■ Exercise details
The expected answer holds every line from the first line of the data below through the line containing "quick open/download/delete actions", exactly as written, and no other line.

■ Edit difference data

_____

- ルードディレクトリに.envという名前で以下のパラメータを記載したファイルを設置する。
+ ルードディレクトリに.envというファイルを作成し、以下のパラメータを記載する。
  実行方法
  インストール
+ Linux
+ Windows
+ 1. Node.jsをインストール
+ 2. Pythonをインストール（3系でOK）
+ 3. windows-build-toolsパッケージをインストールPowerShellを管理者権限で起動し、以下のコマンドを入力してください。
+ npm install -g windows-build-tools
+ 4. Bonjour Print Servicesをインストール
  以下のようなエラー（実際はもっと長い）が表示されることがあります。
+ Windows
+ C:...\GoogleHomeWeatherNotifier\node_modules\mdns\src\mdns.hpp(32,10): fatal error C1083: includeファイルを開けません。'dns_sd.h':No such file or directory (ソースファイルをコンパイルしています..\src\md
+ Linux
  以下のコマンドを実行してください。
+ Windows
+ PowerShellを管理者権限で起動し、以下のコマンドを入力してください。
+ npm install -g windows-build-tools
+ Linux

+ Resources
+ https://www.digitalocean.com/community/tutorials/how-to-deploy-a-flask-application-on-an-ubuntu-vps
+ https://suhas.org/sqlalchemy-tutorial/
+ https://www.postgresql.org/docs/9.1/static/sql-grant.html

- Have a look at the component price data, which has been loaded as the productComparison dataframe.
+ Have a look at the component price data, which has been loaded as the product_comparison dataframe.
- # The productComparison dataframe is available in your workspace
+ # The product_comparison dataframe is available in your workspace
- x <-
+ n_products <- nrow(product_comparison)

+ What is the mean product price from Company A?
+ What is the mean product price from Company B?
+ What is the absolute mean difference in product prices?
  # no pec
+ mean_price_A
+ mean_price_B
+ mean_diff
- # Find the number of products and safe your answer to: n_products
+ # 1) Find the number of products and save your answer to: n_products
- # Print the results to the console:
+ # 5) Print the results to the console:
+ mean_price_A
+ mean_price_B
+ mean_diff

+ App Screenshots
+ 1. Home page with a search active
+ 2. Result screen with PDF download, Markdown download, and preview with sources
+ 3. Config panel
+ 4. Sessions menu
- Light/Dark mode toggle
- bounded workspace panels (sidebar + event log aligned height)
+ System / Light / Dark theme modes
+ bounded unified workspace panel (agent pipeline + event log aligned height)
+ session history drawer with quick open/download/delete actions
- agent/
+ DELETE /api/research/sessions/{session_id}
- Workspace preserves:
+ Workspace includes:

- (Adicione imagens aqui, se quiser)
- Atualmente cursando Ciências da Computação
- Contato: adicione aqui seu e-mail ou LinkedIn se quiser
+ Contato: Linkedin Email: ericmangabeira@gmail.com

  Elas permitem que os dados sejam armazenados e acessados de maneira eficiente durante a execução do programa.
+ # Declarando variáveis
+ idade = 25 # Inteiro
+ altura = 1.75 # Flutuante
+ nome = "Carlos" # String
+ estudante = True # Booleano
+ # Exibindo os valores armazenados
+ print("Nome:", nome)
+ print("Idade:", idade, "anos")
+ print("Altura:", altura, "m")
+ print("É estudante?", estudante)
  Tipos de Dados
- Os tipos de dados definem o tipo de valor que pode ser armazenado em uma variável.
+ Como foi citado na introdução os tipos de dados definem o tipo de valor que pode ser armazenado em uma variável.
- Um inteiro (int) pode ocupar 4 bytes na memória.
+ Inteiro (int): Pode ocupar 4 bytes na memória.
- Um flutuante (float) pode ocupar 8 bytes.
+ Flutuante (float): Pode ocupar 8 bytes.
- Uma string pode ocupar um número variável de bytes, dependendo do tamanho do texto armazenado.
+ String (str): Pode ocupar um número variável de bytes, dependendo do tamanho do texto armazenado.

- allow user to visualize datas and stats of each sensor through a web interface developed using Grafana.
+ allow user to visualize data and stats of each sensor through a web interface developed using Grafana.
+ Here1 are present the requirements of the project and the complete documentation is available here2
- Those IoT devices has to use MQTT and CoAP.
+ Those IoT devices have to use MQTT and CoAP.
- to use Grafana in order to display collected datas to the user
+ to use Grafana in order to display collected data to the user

_____

■ Output of the exercise
- ルードディレクトリに.envという名前で以下のパラメータを記載したファイルを設置する。
+ ルードディレクトリに.envというファイルを作成し、以下のパラメータを記載する。
  実行方法
  インストール
+ Linux
+ Windows
+ 1. Node.jsをインストール
+ 2. Pythonをインストール（3系でOK）
+ 3. windows-build-toolsパッケージをインストールPowerShellを管理者権限で起動し、以下のコマンドを入力してください。
+ npm install -g windows-build-tools
+ 4. Bonjour Print Servicesをインストール
  以下のようなエラー（実際はもっと長い）が表示されることがあります。
+ Windows
+ C:...\GoogleHomeWeatherNotifier\node_modules\mdns\src\mdns.hpp(32,10): fatal error C1083: includeファイルを開けません。'dns_sd.h':No such file or directory (ソースファイルをコンパイルしています..\src\md
+ Linux
  以下のコマンドを実行してください。
+ Windows
+ PowerShellを管理者権限で起動し、以下のコマンドを入力してください。
+ npm install -g windows-build-tools
+ Linux

+ Resources
+ https://www.digitalocean.com/community/tutorials/how-to-deploy-a-flask-application-on-an-ubuntu-vps
+ https://suhas.org/sqlalchemy-tutorial/
+ https://www.postgresql.org/docs/9.1/static/sql-grant.html

- Have a look at the component price data, which has been loaded as the productComparison dataframe.
+ Have a look at the component price data, which has been loaded as the product_comparison dataframe.
- # The productComparison dataframe is available in your workspace
+ # The product_comparison dataframe is available in your workspace
- x <-
+ n_products <- nrow(product_comparison)

+ What is the mean product price from Company A?
+ What is the mean product price from Company B?
+ What is the absolute mean difference in product prices?
  # no pec
+ mean_price_A
+ mean_price_B
+ mean_diff
- # Find the number of products and safe your answer to: n_products
+ # 1) Find the number of products and save your answer to: n_products
- # Print the results to the console:
+ # 5) Print the results to the console:
+ mean_price_A
+ mean_price_B
+ mean_diff

+ App Screenshots
+ 1. Home page with a search active
+ 2. Result screen with PDF download, Markdown download, and preview with sources
+ 3. Config panel
+ 4. Sessions menu
- Light/Dark mode toggle
- bounded workspace panels (sidebar + event log aligned height)
+ System / Light / Dark theme modes
+ bounded unified workspace panel (agent pipeline + event log aligned height)
+ session history drawer with quick open/download/delete actions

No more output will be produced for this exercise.